ASSIGNED TASK -> Across the records, how many lines contain "none"? Answer with the number alone.

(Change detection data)

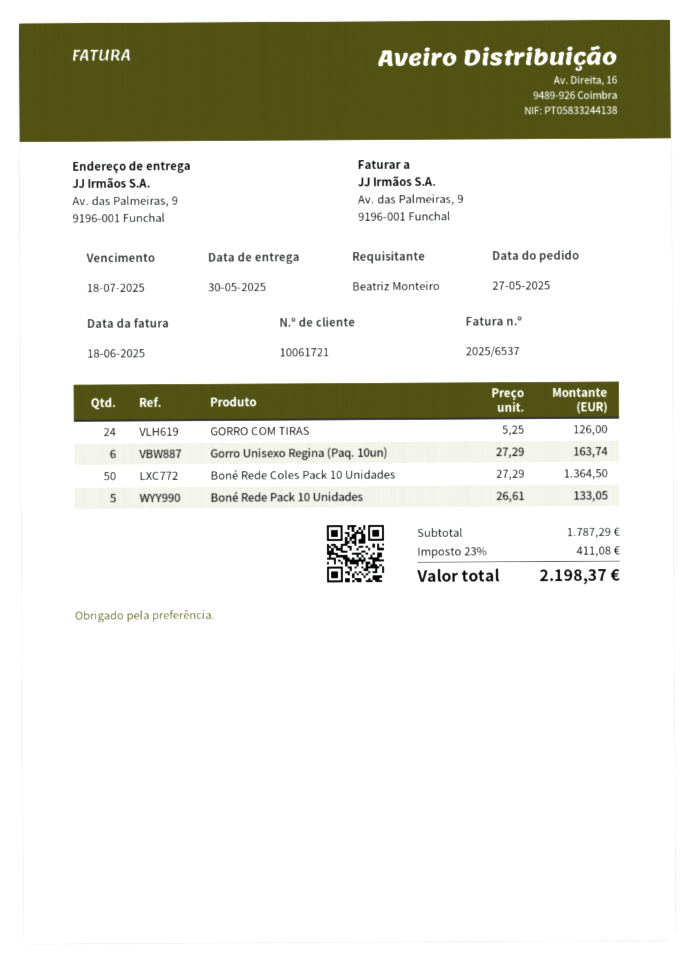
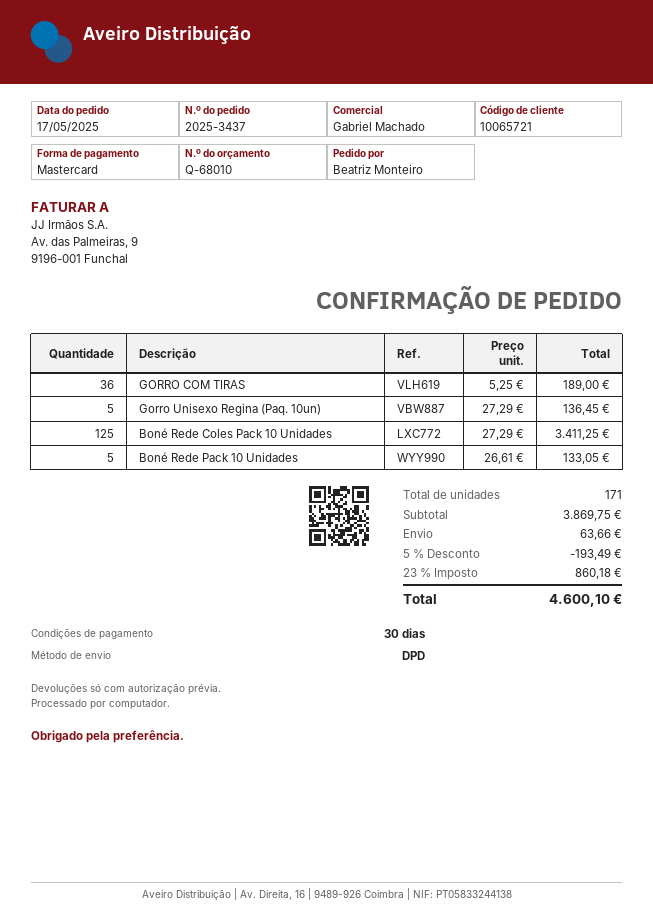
order date: 2025-05-27 -> 2025-05-17
customer number: 10061721 -> 10065721
GORRO COM TIRAS: 24 x 5.25 = 126.00 -> 36 x 5.25 = 189.00
Gorro Unisexo Regina (Paq. 10un): 6 x 27.29 = 163.74 -> 5 x 27.29 = 136.45
Boné Rede Coles Pack 10 Unidades: 50 x 27.29 = 1364.50 -> 125 x 27.29 = 3411.25
subtotal: 1787.29 -> 3869.75
discount: none -> 5% = 193.49
shipping: none -> 63.66
tax: 23% = 411.08 -> 23% = 860.18
total: 2198.37 -> 4600.10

ANSWER TO THE PROBLEM -> 2